» PROBLEM DESCRIPTION:
Identify each line below that contains the word "dependencies", and copy it out.
╭──
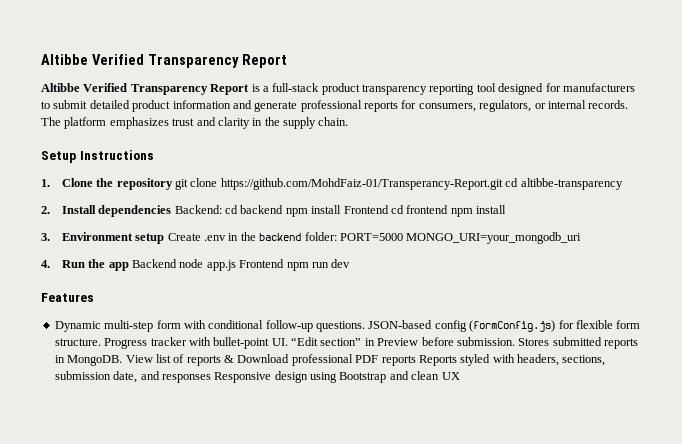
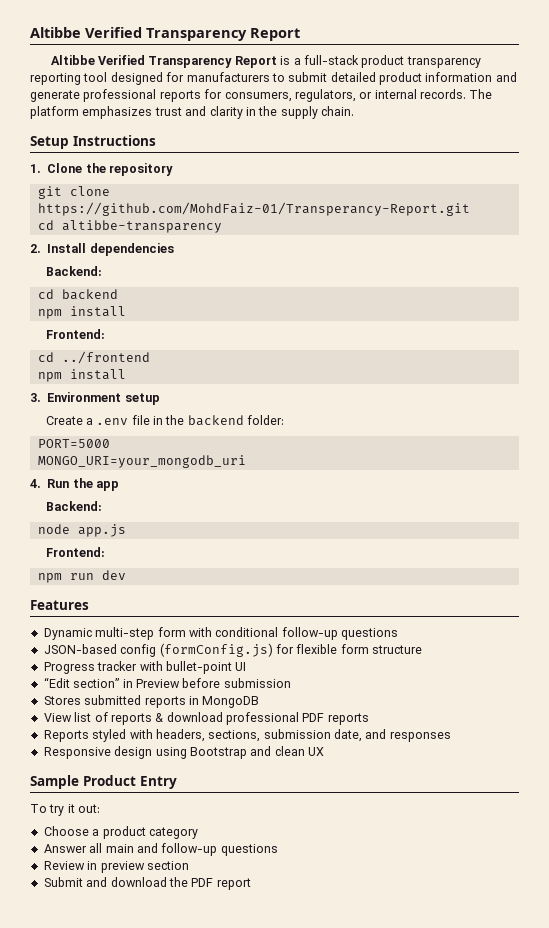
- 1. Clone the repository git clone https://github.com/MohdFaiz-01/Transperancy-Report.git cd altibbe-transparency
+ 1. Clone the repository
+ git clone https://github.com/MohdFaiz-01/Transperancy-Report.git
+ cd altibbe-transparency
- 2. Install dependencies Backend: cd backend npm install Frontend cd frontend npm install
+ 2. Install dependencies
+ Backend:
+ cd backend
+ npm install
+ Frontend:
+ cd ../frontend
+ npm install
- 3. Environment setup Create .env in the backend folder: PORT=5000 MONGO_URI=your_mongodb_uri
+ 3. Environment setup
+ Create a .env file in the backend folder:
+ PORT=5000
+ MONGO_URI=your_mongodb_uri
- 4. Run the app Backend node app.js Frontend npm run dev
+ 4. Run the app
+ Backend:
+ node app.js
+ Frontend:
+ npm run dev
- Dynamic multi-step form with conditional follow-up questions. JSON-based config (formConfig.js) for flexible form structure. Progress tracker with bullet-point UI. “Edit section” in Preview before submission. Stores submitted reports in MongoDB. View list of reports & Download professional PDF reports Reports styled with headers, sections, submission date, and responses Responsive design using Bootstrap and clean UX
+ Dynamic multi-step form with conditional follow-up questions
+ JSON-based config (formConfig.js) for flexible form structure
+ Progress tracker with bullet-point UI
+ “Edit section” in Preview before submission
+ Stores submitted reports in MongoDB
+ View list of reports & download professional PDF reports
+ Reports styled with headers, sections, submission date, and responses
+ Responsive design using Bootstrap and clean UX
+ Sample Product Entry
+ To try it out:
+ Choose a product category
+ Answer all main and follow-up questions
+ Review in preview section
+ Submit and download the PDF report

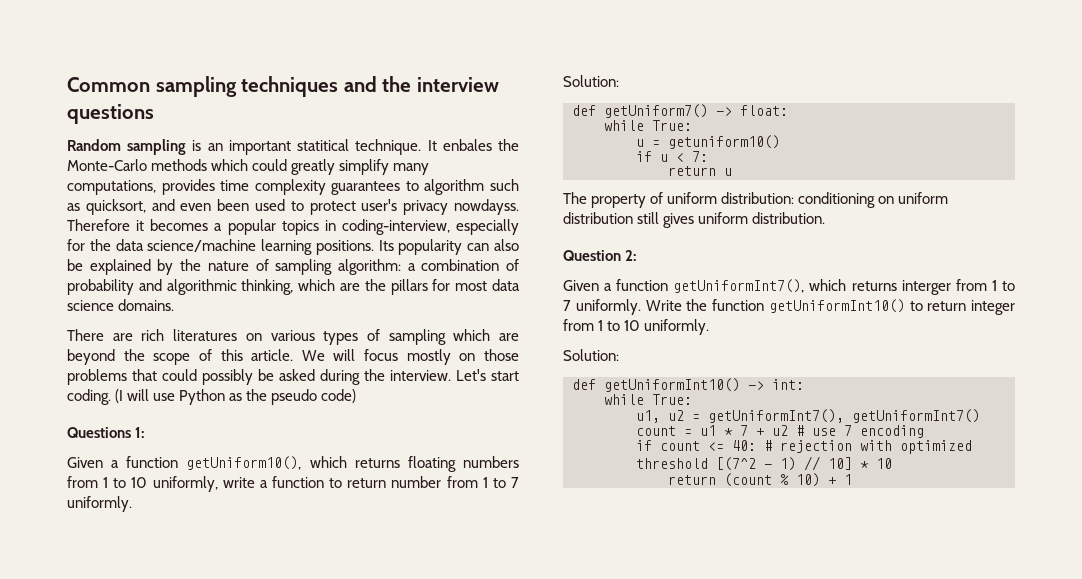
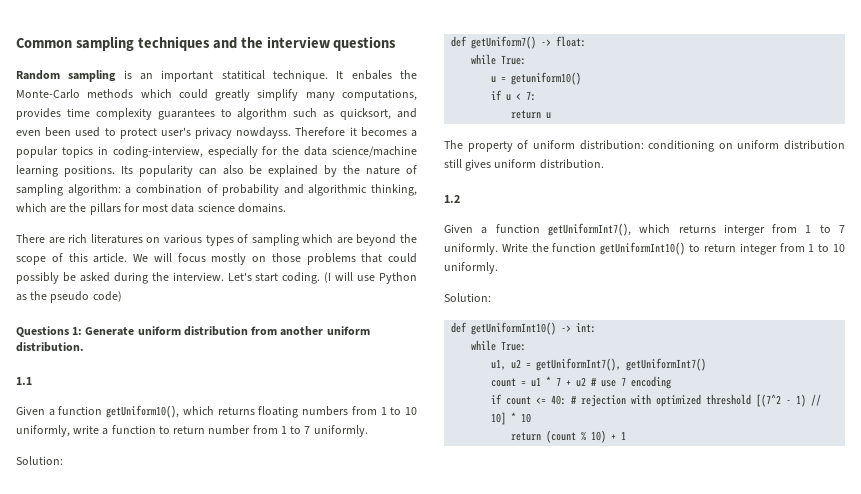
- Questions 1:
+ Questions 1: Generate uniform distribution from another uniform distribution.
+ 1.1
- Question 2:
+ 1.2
╰──
» RESULT OF THE TASK:
- 2. Install dependencies Backend: cd backend npm install Frontend cd frontend npm install
+ 2. Install dependencies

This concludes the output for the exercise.